From the first mention of the 365 concept in May of last year, company executives have repeatedly emphasized the "curated" nature of the upcoming shopping experience. This seemingly innocuous descriptor may play a significant role in the success or failure of the new stores.
"Curated" is a word that seems to hold much currency at the moment on the Internet, where it implies that a connoisseur or subject matter expert has placed interesting content, or perhaps a boutique shopping experience, at your disposal. It's a term that millennials, who seem as a group to have an aversion to the uniform and mass-produced, know well.
But what could curation mean inside the walls of a grocery store? The idea of promoting a specialized product selection seems to acknowledge a competitive strength of privately held Trader Joe's. That company excels in marketing its private-label merchandise, which is colorfully presented and economically priced. You can often find a narrative element on the packaging of Trader Joe's products, and unexpected ingredients are regularly added to spice up basic shelf items.
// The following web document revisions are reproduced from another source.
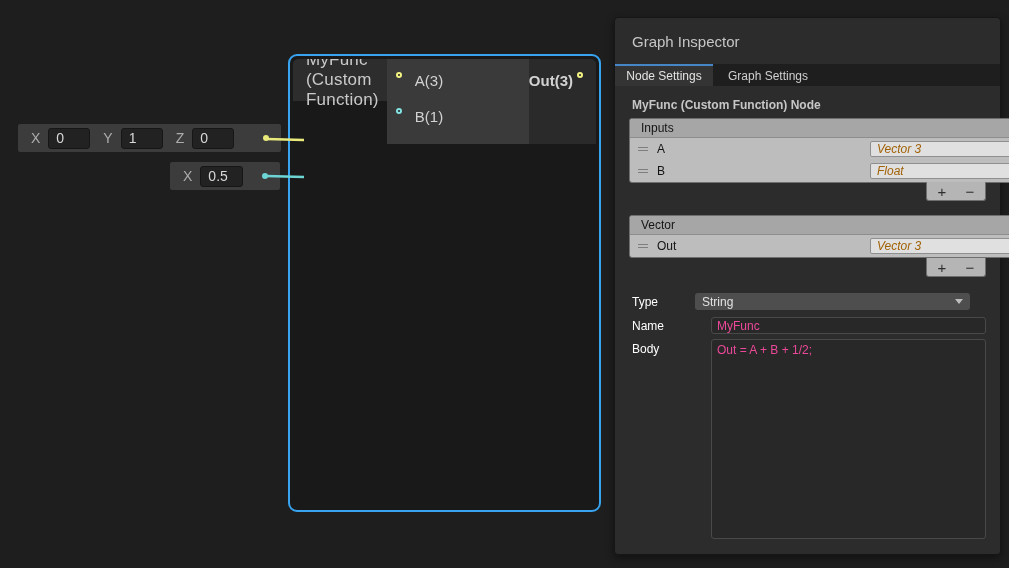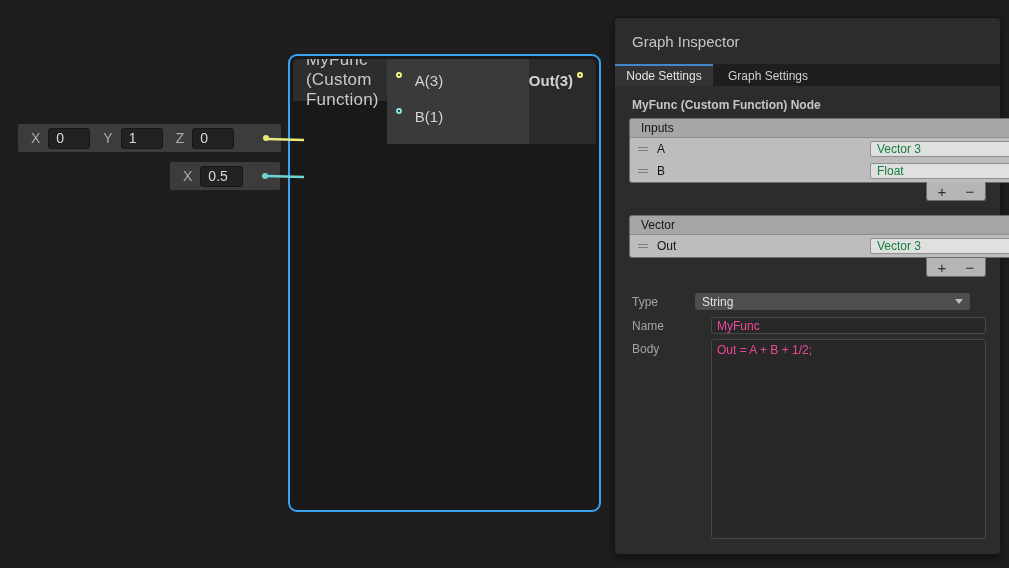--- a/index.html
+++ b/index.html
@@ -78,35 +78,35 @@
   .lheader { height:19px; background:#a6a6a6; border-bottom:1px solid #8d8d8d;
              display:flex; align-items:center; padding-left:11px;
              font-size:12px; color:#141414; }
   .lrow { height:22px; display:flex; align-items:center; }
   .handle { width:10px; margin-left:8px; display:flex; flex-direction:column; gap:2px; }
   .handle i { display:block; height:1px; background:#7e7e7e; }
   .lname { margin-left:9px; font-size:12px; color:#141414; }
   .ldrop { margin-left:auto; margin-right:6px; width:165px; height:16px;
            background:#e0e0e0; border:1px solid #8f8f8f; border-radius:2px;
            display:flex; align-items:center; padding:0 6px; cursor:default; }
-  .ldrop .dval { font-size:12px; color:#15803d; }
+  .ldrop .dval { font-size:12px; color:#a16207;font-style:italic; }
   .arrow-dark { margin-left:auto; width:0; height:0;
                 border-left:4px solid transparent; border-right:4px solid transparent;
                 border-top:5px solid #3d3d3d; }
   .lfooter { position:absolute; left:311px; width:60px; height:19px; background:#b5b5b5;
              border:1px solid #6e6e6e; border-top:none; border-radius:0 0 3px 3px;
              display:flex; align-items:center; justify-content:center; gap:4px; }
   #inputs-footer  { top:164px; }
   #outputs-footer { top:240px; }
   .lfooter button { width:24px; height:17px; background:none; border:none; color:#2e2e2e;
                     font-size:15px; line-height:15px; cursor:default;
                     font-family:"Liberation Sans", sans-serif; }
 
   
-  .prop-label { position:absolute; left:17px; font-size:12px; color:#a3a3a3; }
+  .prop-label { position:absolute; left:17px; font-size:12px; color:#ffffff; }
   #type-label { top:277px; }  #name-label { top:301px; }  #body-label { top:324px; }
   .dark-drop { position:absolute; left:80px; top:275px; width:275px; height:17px;
                background:#4e4e4e; border-radius:3px; display:flex; align-items:center;
                padding:0 7px; cursor:default; }
   .dark-drop .dval { font-size:12px; color:#e2e2e2; }
   .arrow-light { margin-left:auto; width:0; height:0;
                  border-left:4px solid transparent; border-right:4px solid transparent;
                  border-top:5px solid #bdbdbd; }
   .dark-field { position:absolute; left:96px; background:#282828; border:1px solid #494949;
                 border-radius:3px; color:#ec4899; font-size:12px;

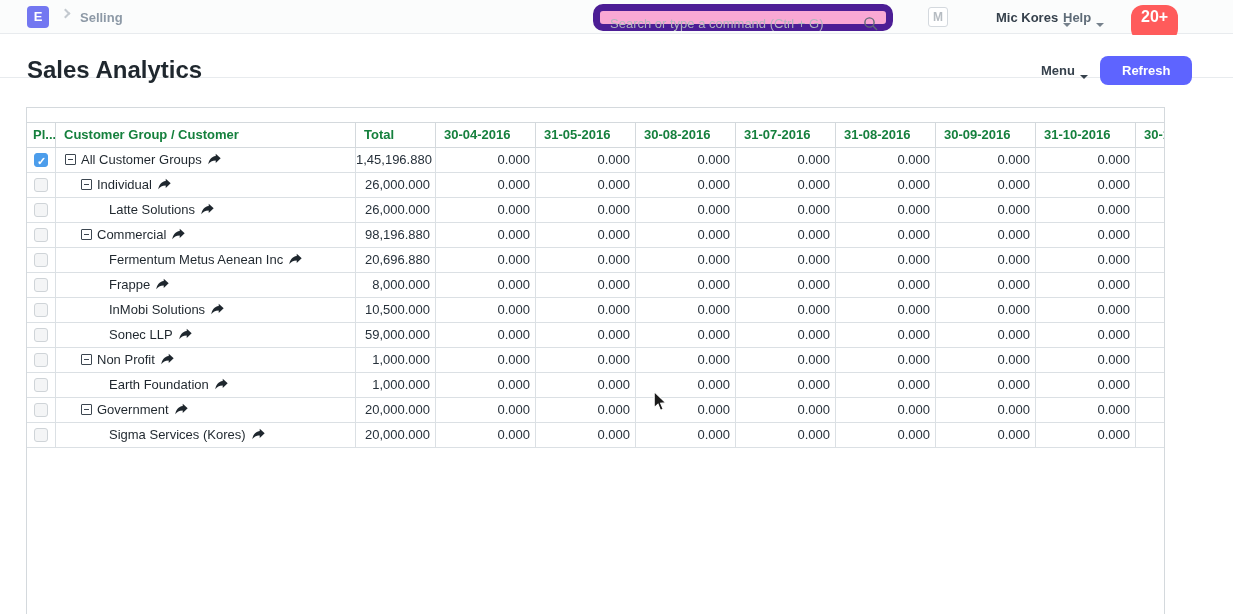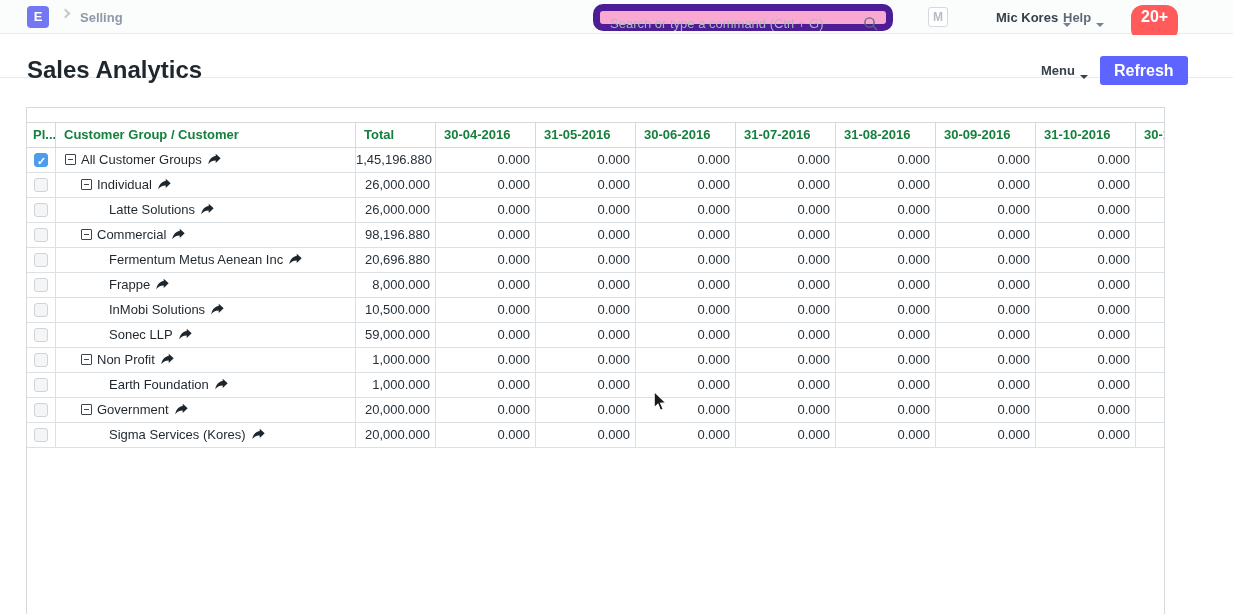--- a/index.html
+++ b/index.html
@@ -57,23 +57,23 @@
   }
   
   .page-head {
     position:absolute; left:0; top:35px; width:1233px; height:43px;
     background:#fff; border-bottom:1px solid #e8ebee;
   }
   .page-title { position:absolute; left:27px; top:21px; font-size:24px; font-weight:bold; color:#1f272e; }
   .menu-btn { position:absolute; left:1041px; top:28px; font-weight:bold; color:#36414c; cursor:pointer; }
   .menu-btn .caret { top:8px; border-top-color:#36414c; }
   .refresh-btn {
-    position:absolute; left:1100px; top:21px; height:29px; padding:0 14px;
-    background:#5e64ff; color:#fff; font-weight:bold; font-size:16px;
-    border:none; border-radius:3px; line-height:29px; cursor:pointer;
+    position:absolute; left:1100px; top:21px; height:29px; padding:0 22px;
+    background:#5e64ff; color:#fff; font-weight:bold; font-size:13px;
+    border:none; border-radius:8px; line-height:29px; cursor:pointer;
     font-family:"Liberation Sans", sans-serif;
   }
   
   .grid {
     position:absolute; left:26px; top:107px; width:1139px; height:507px;
     border-left:1px solid #d4d9dd; border-right:1px solid #d4d9dd;
     border-top:1px solid #d4d9dd; overflow:hidden; background:#fff;
   }
   .grid-topstrip { height:15px; border-bottom:1px solid #d4d9dd; }
   .trow { display:flex; height:25px; border-bottom:1px solid #dbe0e4; }
@@ -142,21 +142,21 @@
 </div>
 
 <div class="grid">
   <div class="grid-topstrip"></div>
   <div class="trow thead">
       <div class="th c0">Pl...</div>
       <div class="th c1">Customer Group / Customer</div>
       <div class="th c2">Total</div>
       <div class="th c3">30-04-2016</div>
       <div class="th c4">31-05-2016</div>
-      <div class="th c5">30-06-2016</div>
+      <div class="th c5">30-08-2016</div>
       <div class="th c6">31-07-2016</div>
       <div class="th c7">31-08-2016</div>
       <div class="th c8">30-09-2016</div>
       <div class="th c9">31-10-2016</div>
       <div class="th c10">30-1</div>
     </div>
   <div id="grid-body">
       <div class="trow">
         <div class="td c0 cbcell">
           <div class="cb checked"></div>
Reinforced by a deliberately kitschy Polynesian theme in its stores, Trader Joe's merchandise, however engineered to appeal to its customer base, is most usually presented as a "find." Here's a representative example, taken directly from the company's April "Dig In / What's New" section of its website. Be sure to read the copy under the picture:
Image source: traderjoes.com.
That image presents the essence of curation. It's unlikely that Whole Foods will actually mimic aspects of Trader Joe's fun and often irreverent approach. But the mission will be very similar economically: to convince customers that its private-label goods are more desirable than competing national brands, while being simultaneously cheaper.
Curation also frees the new stores from the explicit promise of wide selection, which Whole Foods' management identifies as a competitive advantage. As co-CEO John Mackey asserted in an earnings conference call late last year: "First and foremost, the Whole Foods Market brand stands for the highest quality, selection, and service."
This quote provides a rationale for why customers shouldn't abandon Whole Foods for competitors of behemoth scale such as Kroger and Wal-Mart, which can easily undercut the company on selected national brand items. Along with the aforementioned quality and service, a typical Whole Foods store has a wider selection of natural and organic goods than any other retailer, and it makes sense for management to market this strength.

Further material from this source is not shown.